また、伝えたいことに関して予備知識や体験はあるけれど、そのことに関して興味やモチベーションが低い場合には、『振り返り(気付き)→伝える→体験』の順で話すほうが伝わりやすくなります。「先輩がやっている◯◯の仕事を見て、どう思った?」「確かにそうかもしれないね。その仕事を今度は君にもやってもらおうと思っているんだけど、こんなふうにやってくれるかな?」と、気付きを経てから伝えて、体験してもらうと、気付きを出発点にして興味を引き出せるので、要所も伝わりやすくなります。

相手の理解度に応じて伝え方を修正していくべき

その上で「よくやってくれたね。あとはこうすると、もっとよくなるよ」とフィードバックをすると、相手は受け入れやすくなるのです。

嶋津良智『話し方の一流、二流、三流』(明日香出版社)

コミュニケーションの目的は、話が伝わって、相手から必要な行動を引き出すことだとお話ししましたよね。それには、相手に十分に伝わっているかどうかをチェックして、「ちょっとわかってないな」「ピンときてないな」から、「なるほどね!」になるまで、丁寧に軌道修正していくことも必要なのです。

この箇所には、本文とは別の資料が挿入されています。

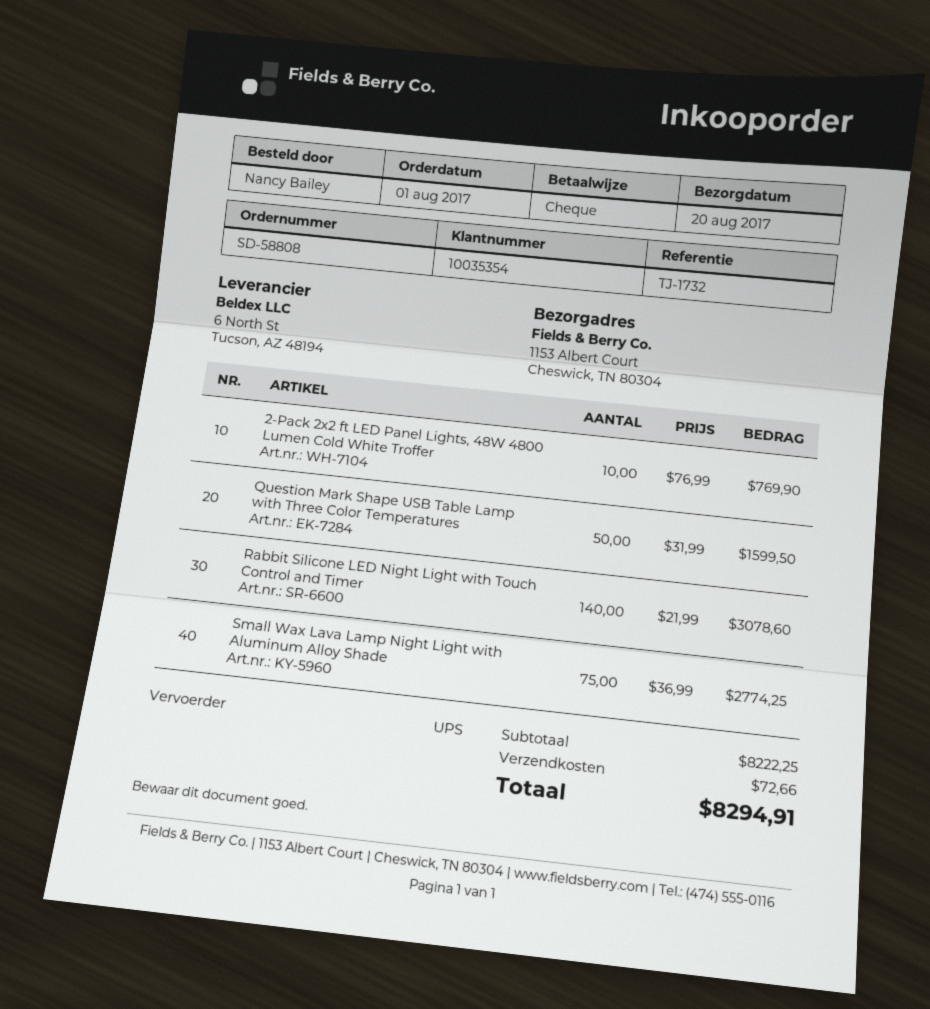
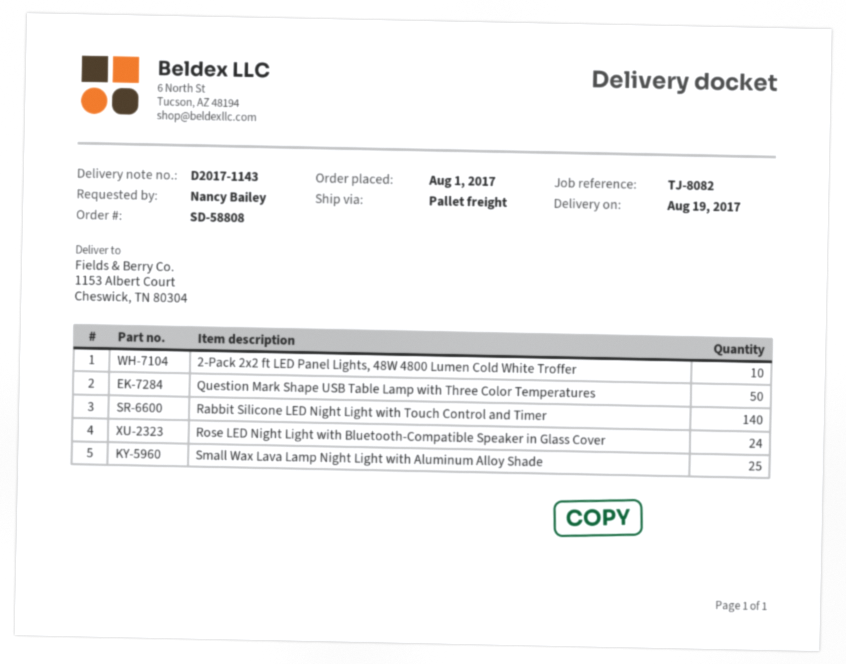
delivery date: 2017-08-20 -> 2017-08-19
reference: TJ-1732 -> TJ-8082
shipping method: UPS -> pallet freight
Small Wax Lava Lamp Night Light with Aluminum Alloy Shade: 75 -> 25
Rose LED Night Light with Bluetooth-Compatible Speaker in Glass Cover: none -> 24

さらには、「行動すると利益につながる」と考えている人には、行動によるメリットを伝えると行動してくれやすくなりますし、「行動するとリスクにつながる」と考えている人には行動しないデメリットを伝えると必要な行動を引き出しやすくなります。人は単純なので、何を欲しているかがわかると動きやすくなるのです。